I am so happy that our church is so very different than it was forty years ago when I attended the 2010 Retirement Service for the very first time, when I was not yet ordained. However, I must admit that forty years ago, it was difficult for me to believe that our denomination would still be alive in the United States. In 2010, our denomination was losing more than 70,000 Sunday worship attendees per week, nation-wide, which meant that, with some 3 million total worship attendees at that time, we were supposed to have nobody in any of our pews by now. And, a third of the denomination was not able to sustain pension payments for retired clergy, among other financial consequences from the Great Recession.

The picture outside of our denomination looked just as bleak. In 2007, we learned through unChristian, a book by David Kinnamon and Gabe Lyons, the top three words that best describe Christianity for 16- to 19-year-old non-Christians in the United States: "anti-homosexual, judgmental, and hypocritical." Ironically, in 2009, Pastor Rick Warren of arguably the largest church in the United States, Saddleback Community, stated forthrightly in an event with the Pew Research Center that the future of Christianity is no longer in the United States, but is actually in the developing world. His line, "The Church of England is a misnomer. It is now the Church of Africa," should have stood out to us Methodists.

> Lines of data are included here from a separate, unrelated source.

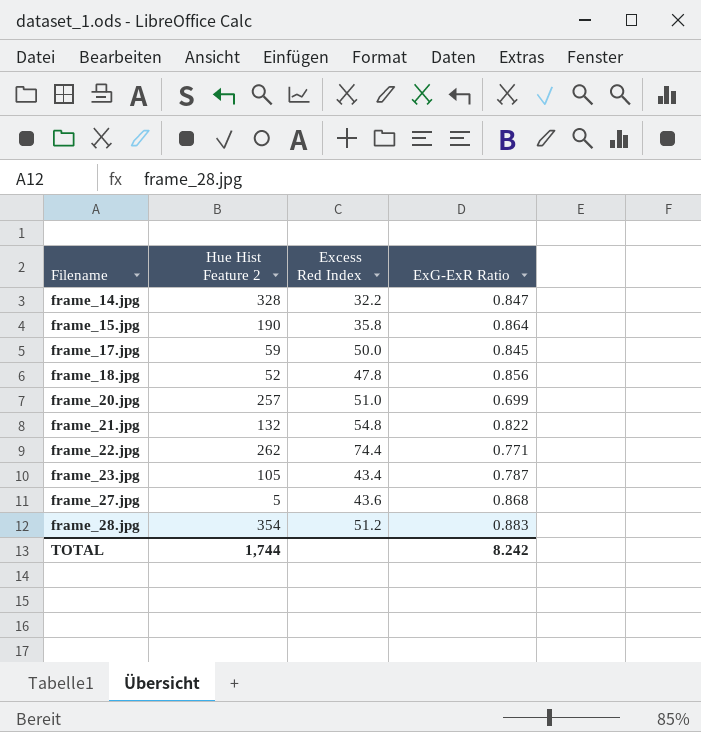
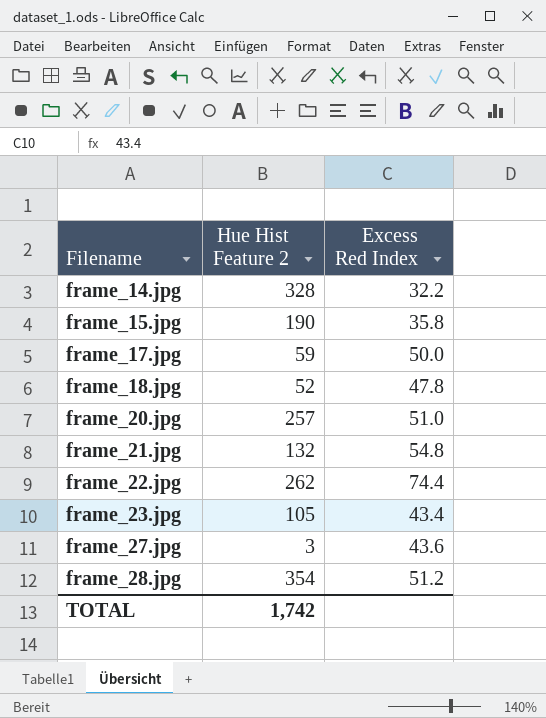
column ExG-ExR Ratio | position: 4 -> none
frame_27.jpg | Hue Hist Feature 2: 5 -> 3
TOTAL | Hue Hist Feature 2: 1,744 -> 1,742

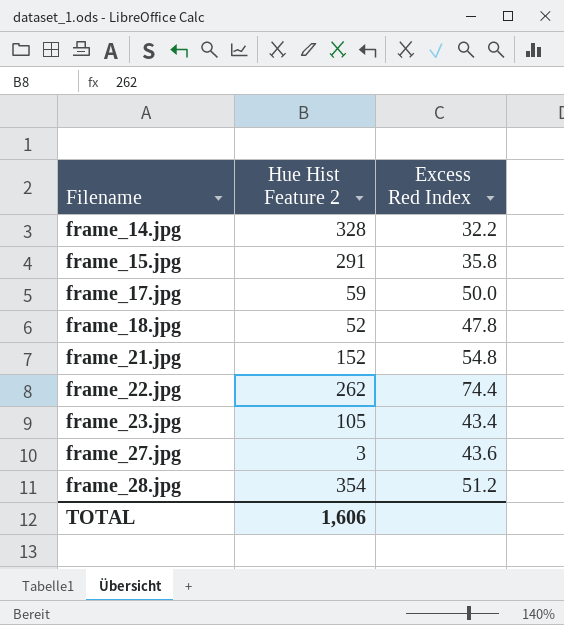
row frame_20.jpg: 257 | 51.0 -> none
frame_15.jpg | Hue Hist Feature 2: 190 -> 291
frame_21.jpg | Hue Hist Feature 2: 132 -> 152
TOTAL | Hue Hist Feature 2: 1,742 -> 1,606

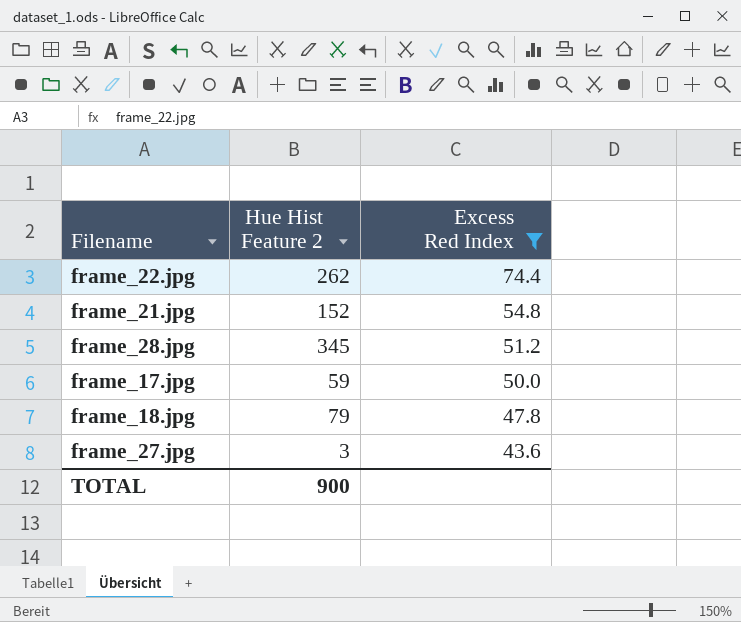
filter: none -> Excess Red Index >= 43.6
row order: Filename ascending -> Excess Red Index descending
frame_28.jpg | Hue Hist Feature 2: 354 -> 345
frame_18.jpg | Hue Hist Feature 2: 52 -> 79
TOTAL | Hue Hist Feature 2: 1,606 -> 900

But, thank God that a group of young pastors and laity could feel God calling us toward a different church process, one that was more flat and collaborative than hierarchical and competitive. To us, it just made sense. But, little did we know that it would also become the future of the corporate world. One manifestation of our idea was the Asian-American Young Adult Ministry (AAYAM) "I Am" Summit. Some years later, it turned into a collaborative network of what used to be called "alternative" forms of ministry (now mainstream) that transformed systems of leadership, spiritual practices, and forms of church.

We saw the breakdown of traditional religious categories, from Protestant vs. Catholic to even Christian vs. Non-Christian, as post-modernity began to take full effect in bending the planes of reality taken for granted for millennia in the institutional church. So, it felt natural for us to begin forming partnerships with faith praxis groups such as Triptykos, Iona, and Taize. These partnerships helped replace the "Daily Devotional on the Weekdays and Church on Sundays" paradigm into different forms of spiritual praxis in the everyday lives of regular people, especially those who had to work on Sunday or did not care for "church" as it used to be.